§ **Task brief**
Copy out every entry that follows, without a single picture.

§ **Dataset entries**

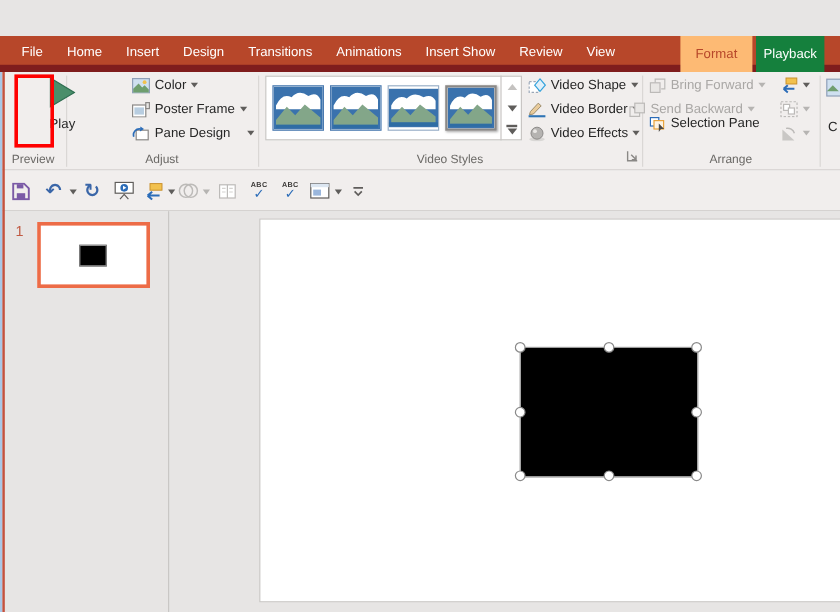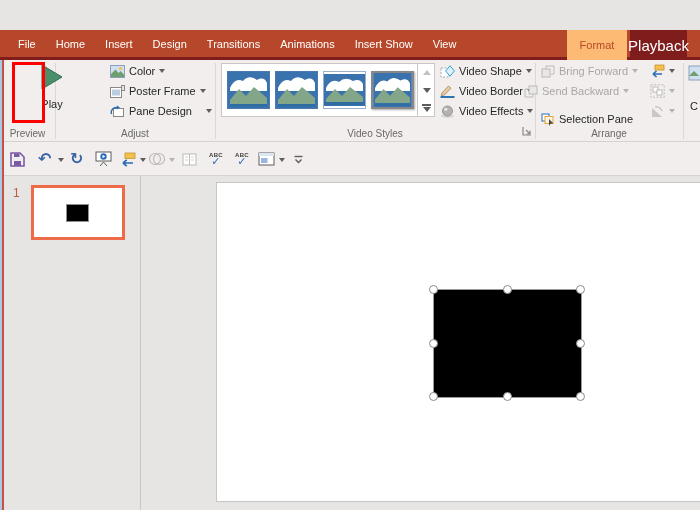"File" .tabrow { border-bottom: 3px solid #7f1d1d -> 6px solid #7f1d1d }
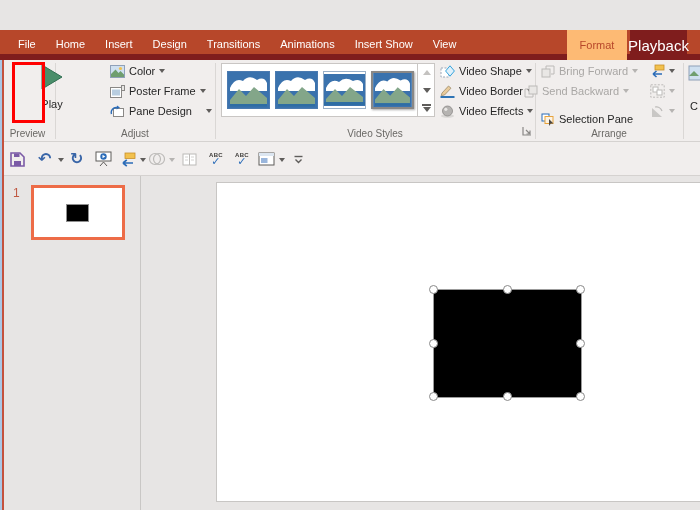"Review" span.tab { html: none -> <span>Review</span> }
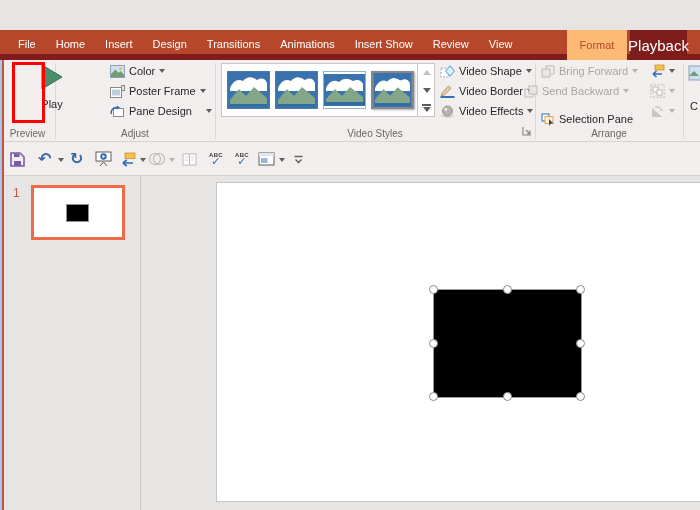"Playback" .tab-playback { background: #7f1d1d -> #15803d; font-size: 15px -> 11px }
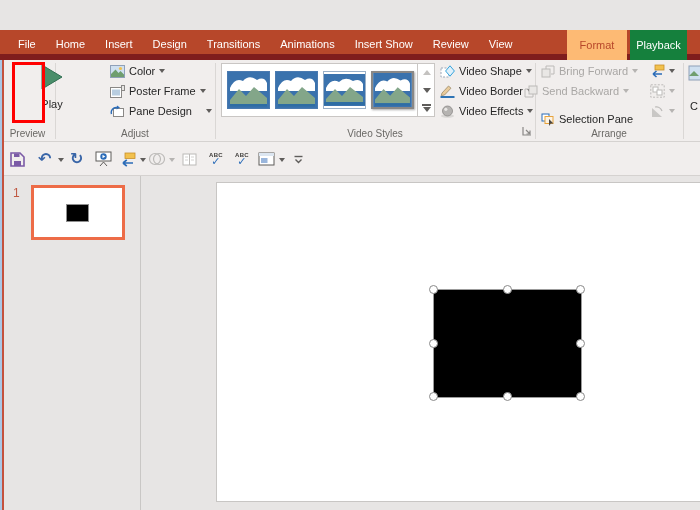"Selection Pane" div.rowbtn { top: 50px -> 34px }
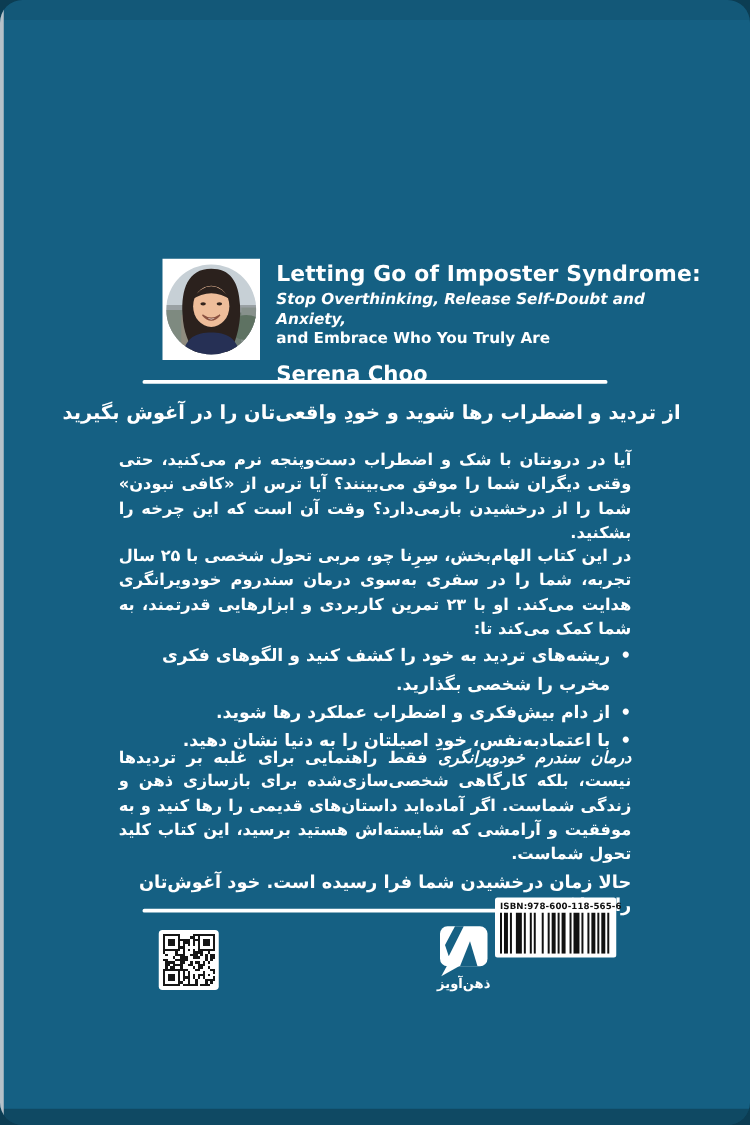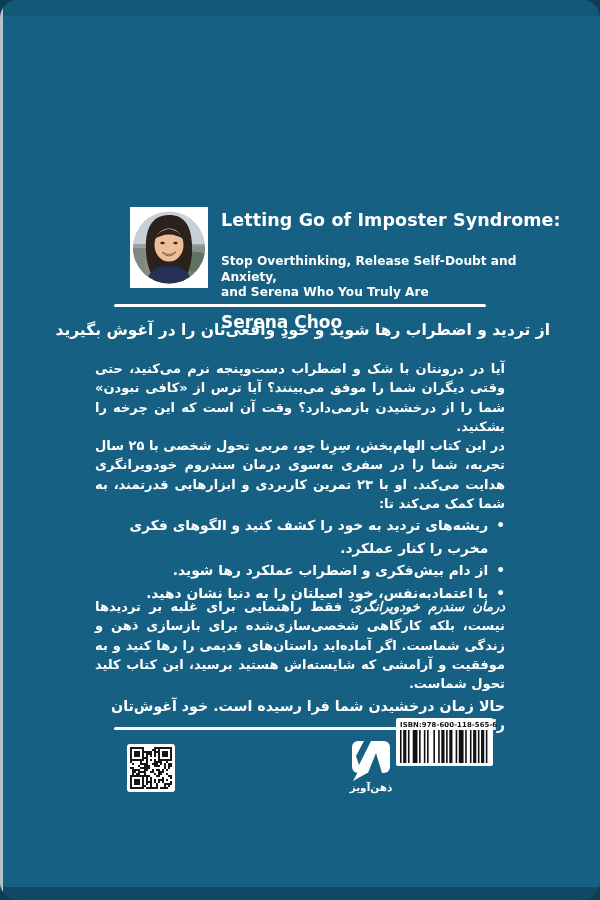"Stop Overthinking, Release Self-Doubt" .subtitle-en.first { font-style: none -> italic; margin-top: 23px -> 1px }
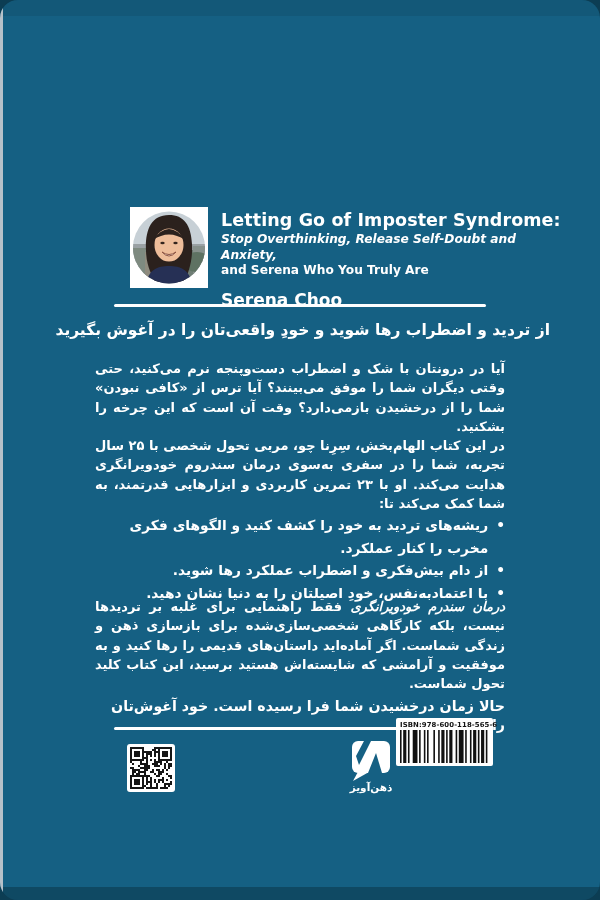"and Serena Who You Truly" div.subtitle-en { text: Serena -> Embrace }
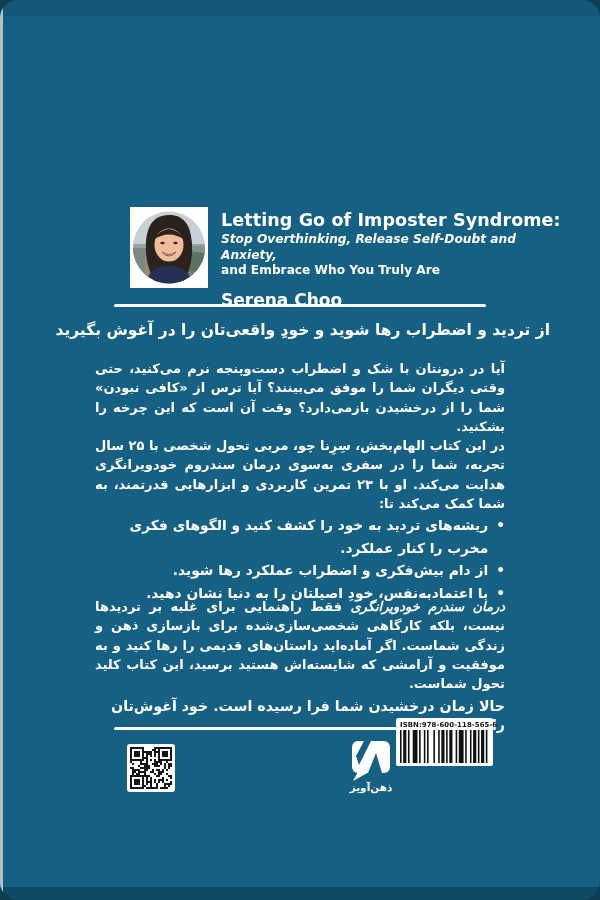"از تردید و اضطراب رها" .headline-fa { text-align: right -> left }
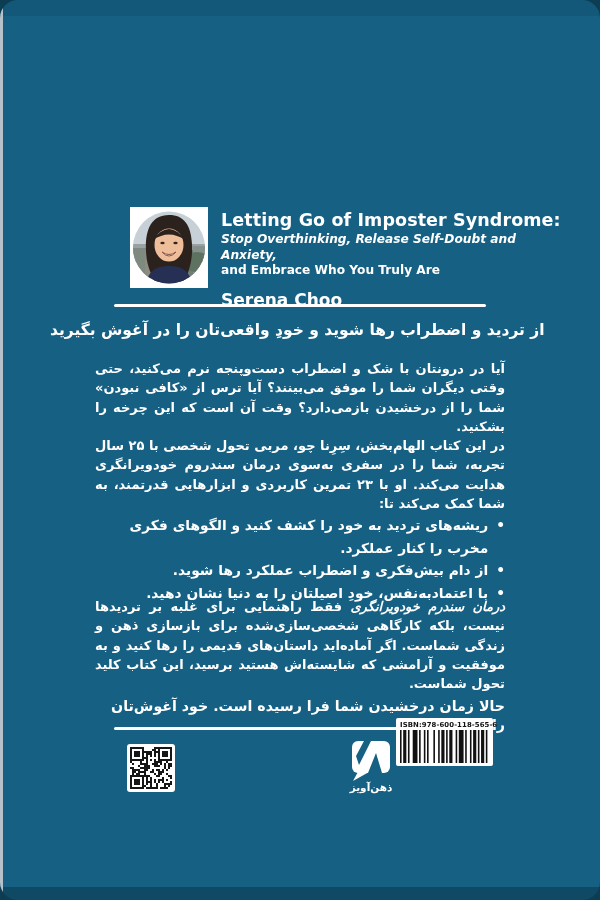"ریشه‌های تردید به خود را" span { text: کنار عملکرد -> شخصی بگذارید }
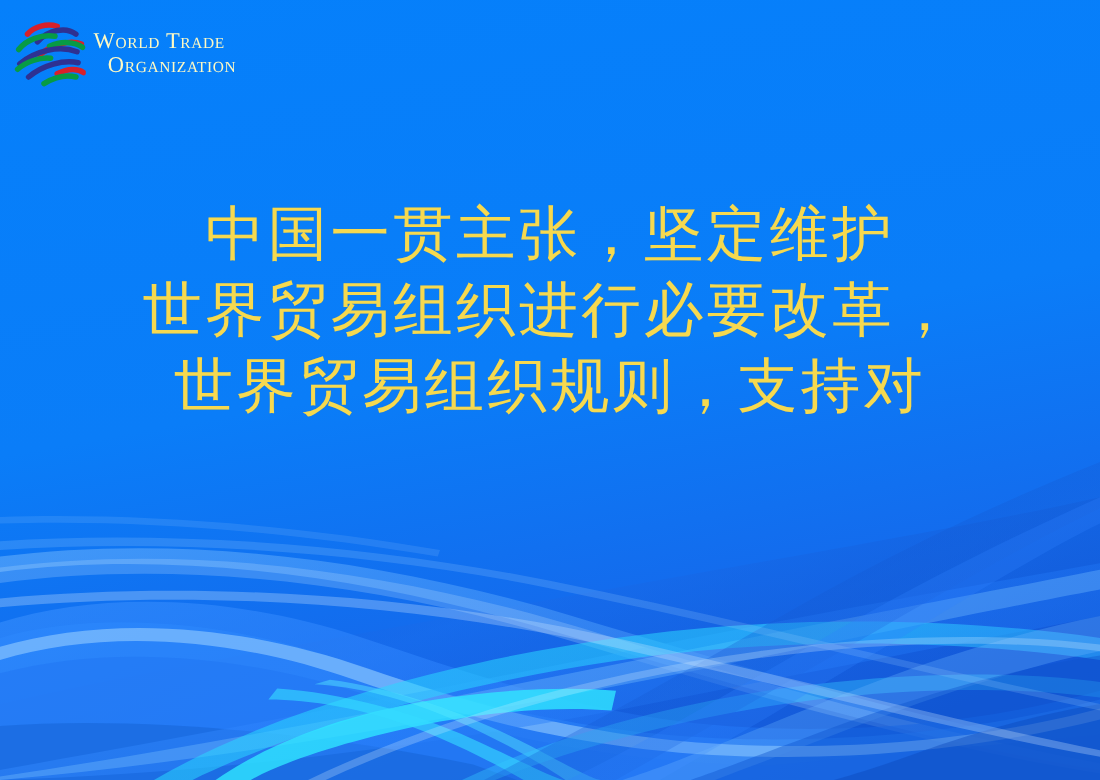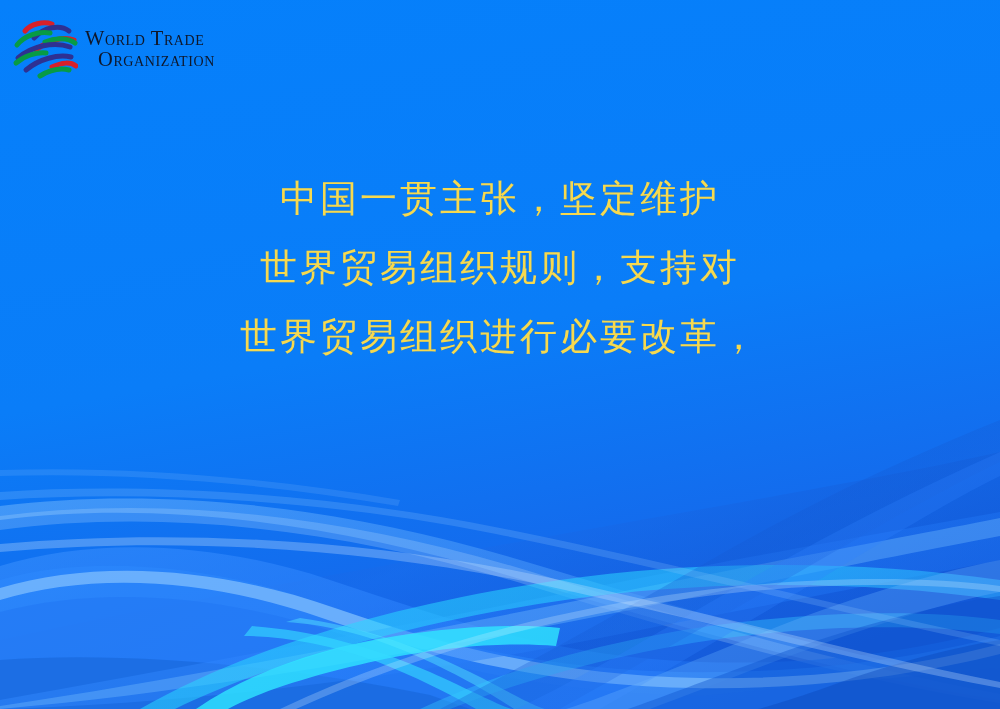"World Trade" #wto-logo-text { color: #0f172a -> #fef9c3 }
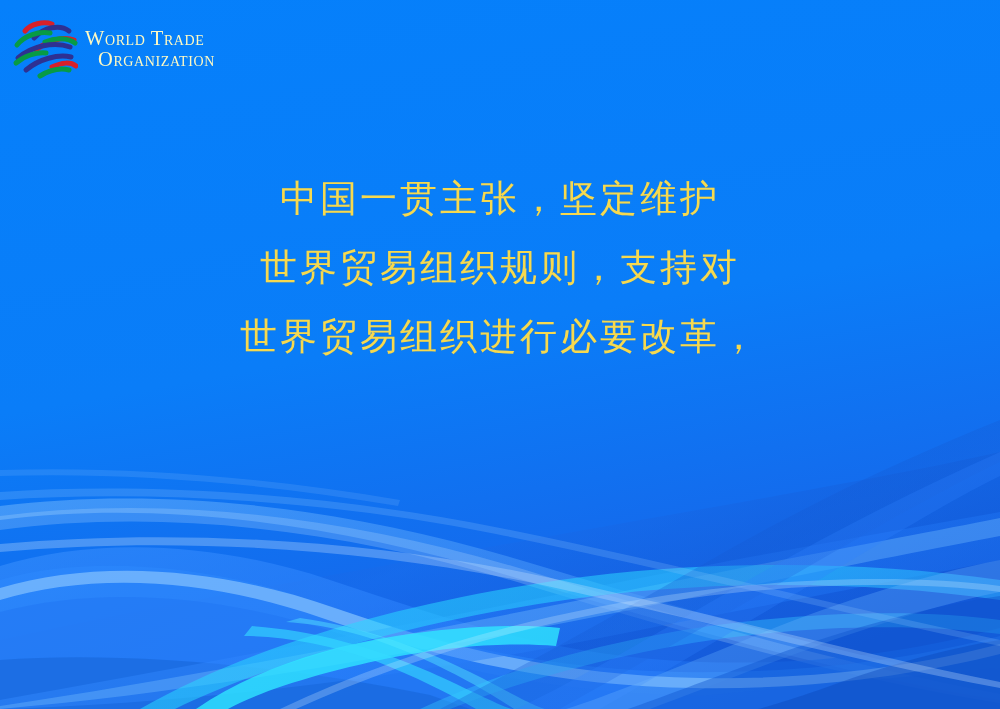"中国一贯主张，坚定维护" #headline { font-size: 37px -> 54px; top: 164px -> 178px }
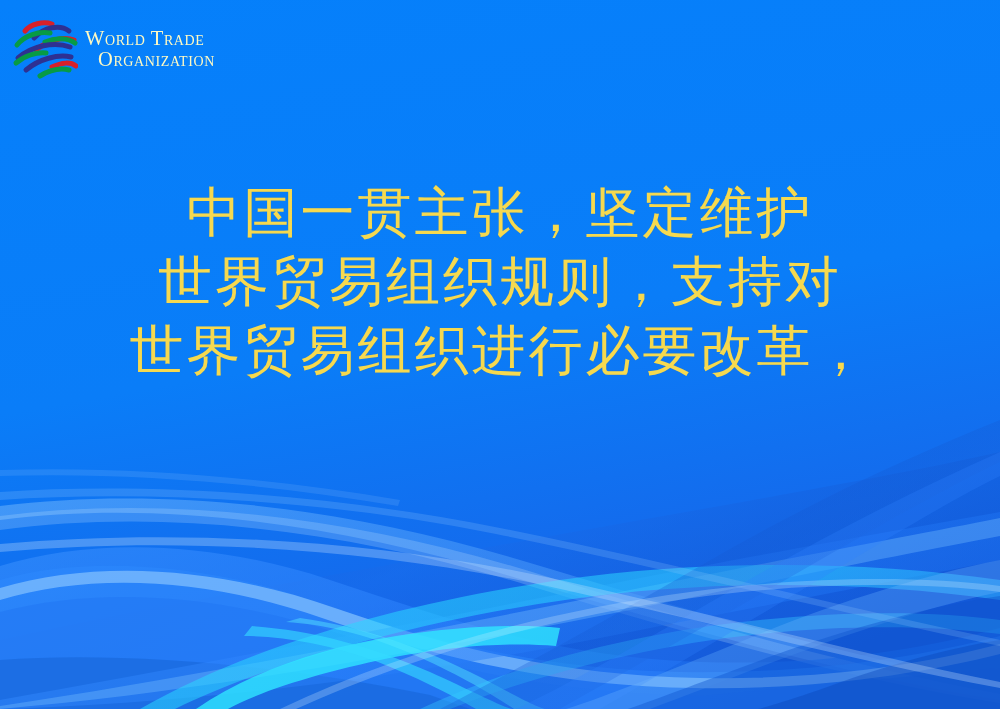"世界贸易组织规则，支持对" span.headline-line { order: before "世界贸易组织进行必要改革，" -> after "世界贸易组织进行必要改革，" }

§ **Exercise output**
"File" .tabrow { border-bottom: 3px solid #7f1d1d -> 6px solid #7f1d1d }
"Review" span.tab { html: none -> <span>Review</span> }
"Playback" .tab-playback { background: #7f1d1d -> #15803d; font-size: 15px -> 11px }
"Selection Pane" div.rowbtn { top: 50px -> 34px }
"Stop Overthinking, Release Self-Doubt" .subtitle-en.first { font-style: none -> italic; margin-top: 23px -> 1px }
"and Serena Who You Truly" div.subtitle-en { text: Serena -> Embrace }
"از تردید و اضطراب رها" .headline-fa { text-align: right -> left }
"ریشه‌های تردید به خود را" span { text: کنار عملکرد -> شخصی بگذارید }
"World Trade" #wto-logo-text { color: #0f172a -> #fef9c3 }
"中国一贯主张，坚定维护" #headline { font-size: 37px -> 54px; top: 164px -> 178px }
"世界贸易组织规则，支持对" span.headline-line { order: before "世界贸易组织进行必要改革，" -> after "世界贸易组织进行必要改革，" }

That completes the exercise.